Version difference data
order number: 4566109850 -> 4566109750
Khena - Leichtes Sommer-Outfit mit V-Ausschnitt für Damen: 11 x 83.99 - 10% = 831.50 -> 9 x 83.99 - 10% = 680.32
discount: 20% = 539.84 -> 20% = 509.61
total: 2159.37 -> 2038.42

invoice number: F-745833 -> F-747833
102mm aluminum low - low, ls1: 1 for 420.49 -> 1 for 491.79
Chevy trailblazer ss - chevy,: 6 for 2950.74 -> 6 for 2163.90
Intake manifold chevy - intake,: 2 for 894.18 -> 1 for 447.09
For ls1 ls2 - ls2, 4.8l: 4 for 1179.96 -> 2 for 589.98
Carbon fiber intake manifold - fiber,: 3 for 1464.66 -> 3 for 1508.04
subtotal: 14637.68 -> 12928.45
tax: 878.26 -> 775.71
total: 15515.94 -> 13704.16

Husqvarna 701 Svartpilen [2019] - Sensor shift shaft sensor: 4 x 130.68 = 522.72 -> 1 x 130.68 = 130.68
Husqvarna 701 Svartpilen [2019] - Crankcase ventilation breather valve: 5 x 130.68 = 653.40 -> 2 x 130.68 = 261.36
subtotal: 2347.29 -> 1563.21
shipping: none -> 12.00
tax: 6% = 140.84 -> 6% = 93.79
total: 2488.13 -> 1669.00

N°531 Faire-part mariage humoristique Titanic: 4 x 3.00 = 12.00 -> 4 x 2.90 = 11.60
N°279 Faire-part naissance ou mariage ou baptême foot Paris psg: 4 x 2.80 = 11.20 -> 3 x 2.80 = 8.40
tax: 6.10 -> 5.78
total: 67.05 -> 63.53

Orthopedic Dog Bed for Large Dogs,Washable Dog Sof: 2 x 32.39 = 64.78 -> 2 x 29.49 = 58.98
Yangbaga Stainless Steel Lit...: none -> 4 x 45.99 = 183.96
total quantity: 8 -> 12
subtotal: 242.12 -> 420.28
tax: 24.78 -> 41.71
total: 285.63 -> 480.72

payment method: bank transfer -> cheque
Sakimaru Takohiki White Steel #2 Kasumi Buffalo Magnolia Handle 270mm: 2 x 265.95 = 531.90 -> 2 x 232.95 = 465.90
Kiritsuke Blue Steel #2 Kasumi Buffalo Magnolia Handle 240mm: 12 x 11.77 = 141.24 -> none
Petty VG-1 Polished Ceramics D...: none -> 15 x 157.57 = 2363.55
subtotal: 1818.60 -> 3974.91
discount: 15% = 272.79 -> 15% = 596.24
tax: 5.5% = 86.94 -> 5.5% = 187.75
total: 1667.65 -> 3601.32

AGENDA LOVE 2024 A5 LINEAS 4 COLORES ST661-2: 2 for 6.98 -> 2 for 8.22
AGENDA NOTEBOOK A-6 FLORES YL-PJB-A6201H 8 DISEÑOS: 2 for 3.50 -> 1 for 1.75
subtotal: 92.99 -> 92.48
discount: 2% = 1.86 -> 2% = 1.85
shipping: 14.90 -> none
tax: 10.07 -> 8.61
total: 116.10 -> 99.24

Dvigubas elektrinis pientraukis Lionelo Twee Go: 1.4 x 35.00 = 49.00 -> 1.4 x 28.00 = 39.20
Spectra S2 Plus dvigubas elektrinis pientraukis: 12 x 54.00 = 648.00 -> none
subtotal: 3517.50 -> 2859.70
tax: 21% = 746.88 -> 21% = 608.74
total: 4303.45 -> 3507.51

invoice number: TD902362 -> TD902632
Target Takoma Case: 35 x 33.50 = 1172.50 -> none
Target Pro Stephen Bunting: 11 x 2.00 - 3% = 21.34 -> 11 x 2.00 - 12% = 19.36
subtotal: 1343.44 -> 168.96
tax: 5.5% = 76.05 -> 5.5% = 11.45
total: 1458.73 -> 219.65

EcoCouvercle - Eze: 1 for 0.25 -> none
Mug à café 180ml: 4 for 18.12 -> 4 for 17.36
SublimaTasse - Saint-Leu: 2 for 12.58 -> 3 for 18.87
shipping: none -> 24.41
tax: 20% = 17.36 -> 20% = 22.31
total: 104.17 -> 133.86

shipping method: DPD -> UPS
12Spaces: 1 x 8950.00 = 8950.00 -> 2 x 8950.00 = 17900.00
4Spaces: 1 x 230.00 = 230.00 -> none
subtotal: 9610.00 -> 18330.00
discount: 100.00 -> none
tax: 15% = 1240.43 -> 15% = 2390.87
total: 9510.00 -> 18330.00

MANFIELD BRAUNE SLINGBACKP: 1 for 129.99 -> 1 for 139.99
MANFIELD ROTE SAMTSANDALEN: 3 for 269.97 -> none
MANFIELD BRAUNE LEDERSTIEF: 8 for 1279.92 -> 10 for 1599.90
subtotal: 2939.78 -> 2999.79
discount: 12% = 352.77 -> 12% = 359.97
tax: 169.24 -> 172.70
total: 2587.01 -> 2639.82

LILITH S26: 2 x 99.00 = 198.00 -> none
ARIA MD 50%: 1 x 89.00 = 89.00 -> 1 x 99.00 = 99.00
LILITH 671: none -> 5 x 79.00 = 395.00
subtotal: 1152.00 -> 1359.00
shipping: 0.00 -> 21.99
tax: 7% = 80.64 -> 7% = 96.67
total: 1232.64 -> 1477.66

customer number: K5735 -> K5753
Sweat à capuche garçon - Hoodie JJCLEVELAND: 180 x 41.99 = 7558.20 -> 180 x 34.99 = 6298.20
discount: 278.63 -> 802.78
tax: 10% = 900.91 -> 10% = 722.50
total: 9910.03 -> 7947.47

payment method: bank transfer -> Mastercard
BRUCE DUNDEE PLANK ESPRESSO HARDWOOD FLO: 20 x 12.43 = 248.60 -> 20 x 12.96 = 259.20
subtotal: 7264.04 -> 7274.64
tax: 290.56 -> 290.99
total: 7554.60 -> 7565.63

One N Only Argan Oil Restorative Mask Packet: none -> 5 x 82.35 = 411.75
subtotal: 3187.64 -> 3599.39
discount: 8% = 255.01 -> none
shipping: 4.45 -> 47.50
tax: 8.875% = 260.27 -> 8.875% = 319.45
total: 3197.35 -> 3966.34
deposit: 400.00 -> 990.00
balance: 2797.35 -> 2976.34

* EXERCISE DIRECTIONS
From the data above, reproduce word for word the lines running from the line with "Intake manifold chevy" to the line with "tax: 878.26 -> 775.71", ends included.

* OUTPUT FOR THIS EXERCISE
Intake manifold chevy - intake,: 2 for 894.18 -> 1 for 447.09
For ls1 ls2 - ls2, 4.8l: 4 for 1179.96 -> 2 for 589.98
Carbon fiber intake manifold - fiber,: 3 for 1464.66 -> 3 for 1508.04
subtotal: 14637.68 -> 12928.45
tax: 878.26 -> 775.71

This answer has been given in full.